Ah, in fact, what I said is important: this is just what we HAVE in all datasets we added so far, as CLTS involves a rather complex algorithm that wouldn't run easily on a server. So this clts-app is just showing you what IS there reflected in datasets, while CLTS itself may be able to generate. Which you can check in an interactive python session, if you have clts installed:

>>> from pyclts.transcriptionsystem import TranscriptionSystem as TS
>>> bipa = TS('bipa')
>>> bipa['ä'].name
'unrounded open centralized vowel'

So this is accepted by CLTS, but it does apparently not occur in the data we considered to load that database.

LuPaschen commented 5 years ago

Ok, thanks for the clarification. Since the disappearing diacritics are not due to CLTS then, I'll add this to tresoldi/soundcomparisons/issues .

LinguList commented 5 years ago

@LuPaschen, let's be clear about "disappearing diacritics": this is what you mean is produced by the automatic segmentation iwth the question marks, right? This is a process that is due to you having not specified the sounds in the orthography profile. Do you have Python running on your computer and could make an interactive python session? If so, I can give you instructions on how to test all of this quickly on your computer, so you'll have it easier to understand where your orthography profile fails and where clts is missing something...

LinguList commented 5 years ago

@LuPaschen, just confirmed that: the orthography profile is missing this. So it is on your side, even not on the side of the code that @bibiko writes there.

LuPaschen commented 5 years ago

Who wrote that profile? We didn't.

LinguList commented 5 years ago

https://github.com/tresoldi/soundcomparisons/blob/master/profile.tsv

this is an automatically generated profile, and your task is to update it if it fails, since the segmentation is a process independent of evaluation by clts (obviously). This also explains why you do not get the pre-aspirated stuff.

So the workflow is:

  1. segmentation (using the profile, that you have to edit) in the script
  2. checking with clts
LuPaschen commented 5 years ago

So just to make sure I understand this correctly. In the profile, row 19, it says ä a Replacing this with ä ä should get rid of the problem of the disappearing trema for this particular vowel, and in order to get rid of the problem as a whole, we would have to search and replace all wrong mappings of this kind?

This does not answer the question where the mapping V+trema -> V without trema comes from in the first place.
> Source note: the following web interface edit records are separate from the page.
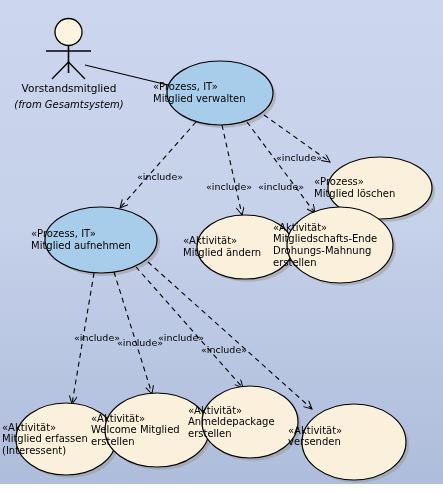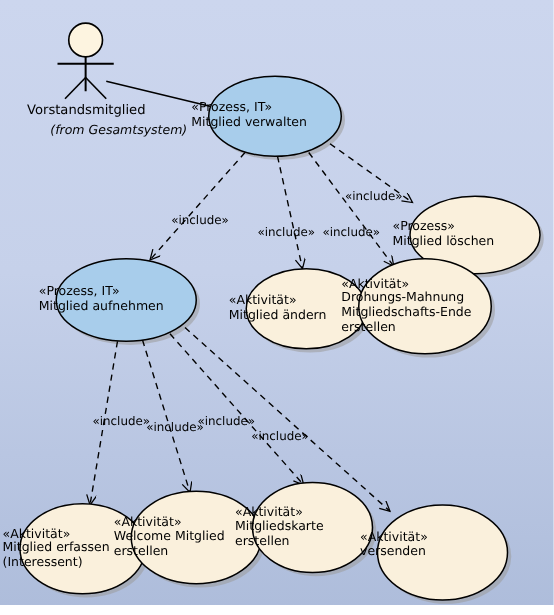--- a/index.html
+++ b/index.html
@@ -37,21 +37,20 @@
     display: block;
   }
   .actor-label {
     position: absolute;
     text-align: center;
     color: #000;
     white-space: nowrap;
   }
   .actor-from {
     font-style: italic;
-    margin-left: 26px;
   }
   .include-label {
     position: absolute;
     white-space: nowrap;
     color: #000;
     pointer-events: none;
   }
 </style>
 </head>
 <body>
@@ -121,37 +120,37 @@
       <div class="node-label" style="left: 314px; top: 176.4px; width: 132px; font-size: 10px; line-height: 11.6px;">
         <span class="lbl-stereo">«Prozess»</span>
         <span class="lbl-name">Mitglied löschen</span>
       </div>
       <div class="node-label" style="left: 183px; top: 235.4px; width: 124px; font-size: 10px; line-height: 11.6px;">
         <span class="lbl-stereo">«Aktivität»</span>
         <span class="lbl-name">Mitglied ändern</span>
       </div>
       <div class="node-label" style="left: 273px; top: 221.8px; width: 134px; font-size: 10px; line-height: 11.6px;">
         <span class="lbl-stereo">«Aktivität»</span>
+        <span class="lbl-name">Mitgliedschafts-Ende</span>
         <span class="lbl-name">Drohungs-Mahnung</span>
-        <span class="lbl-name">Mitgliedschafts-Ende</span>
         <span class="lbl-name">erstellen</span>
       </div>
       <div class="node-label" style="left: 2px; top: 421.6px; width: 128px; font-size: 10px; line-height: 11.6px;">
         <span class="lbl-stereo">«Aktivität»</span>
         <span class="lbl-name">Mitglied erfassen</span>
         <span class="lbl-name">(Interessent)</span>
       </div>
       <div class="node-label" style="left: 91px; top: 412.6px; width: 132px; font-size: 10px; line-height: 11.6px;">
         <span class="lbl-stereo">«Aktivität»</span>
         <span class="lbl-name">Welcome Mitglied</span>
         <span class="lbl-name">erstellen</span>
       </div>
       <div class="node-label" style="left: 188px; top: 404.6px; width: 124px; font-size: 10px; line-height: 11.6px;">
         <span class="lbl-stereo">«Aktivität»</span>
-        <span class="lbl-name">Mitgliedskarte</span>
+        <span class="lbl-name">Anmeldepackage</span>
         <span class="lbl-name">erstellen</span>
       </div>
       <div class="node-label" style="left: 288px; top: 424.6px; width: 132px; font-size: 10px; line-height: 11.6px;">
         <span class="lbl-stereo">«Aktivität»</span>
         <span class="lbl-name">versenden</span>
       </div>
     </div>
   <div id="include-label-layer">
       <div class="include-label" style="left: 137px; top: 171px; font-size: 9.5px;">«include»</div>
       <div class="include-label" style="left: 206px; top: 181px; font-size: 9.5px;">«include»</div>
It seems awfully random, with all the other diacritics being preserved faithfully.

LinguList commented 5 years ago

@LuPaschen, the profile was created by somebody some ttime, and I do not know who created it, so don't look at the history of the profile, but just take the profile as the major point where you need to improve. This is the pure computer-assisted workflow we are talking about: we do the first things, the expert does the fine-tuning, and it seems that in the course of discussions in the past, nobody has actually explained what the profiles are made for: they are made for you guys to adjust the automatic results. If you open the file carefully in libreoffice (with tabstop as separator, no quotes), you can edit it, save it, rerun the analysis, and you'll sese that you have less question marks. In fact, all cases with question marks should first be checked by you, they have nothing to do with clts, only with the orthography profile.

cormacanderson commented 5 years ago

@LinguList, I'm also now curious about the origin of that profile, because it might help us to diagnose the problem we have with the centralisation diacritics, which are specified here https://github.com/cldf/clts/blob/master/src/pyclts/transcriptionsystems/bipa/diacritics.tsv, but which don't seem to be recognised in the datasets I am checking, e.g. lines 120 and 122 here https://github.com/cldf/clts/blob/master/src/pyclts/transcriptiondata/multimedia.tsv. Have you any idea what might be going on here?

LinguList commented 5 years ago

see my update on the links. The feature was ill-defined: it is "centralization", not centrality.

In [5]: bipa['ë'].s
Out[5]: 'ë'

In [6]: bipa['ë'].name
Out[6]: 'centralized unrounded close-mid front vowel'
tresoldi commented 5 years ago

I'm closing this issue, we can go back to it once CLTS is released (anytime soon) and then list all the issues individually.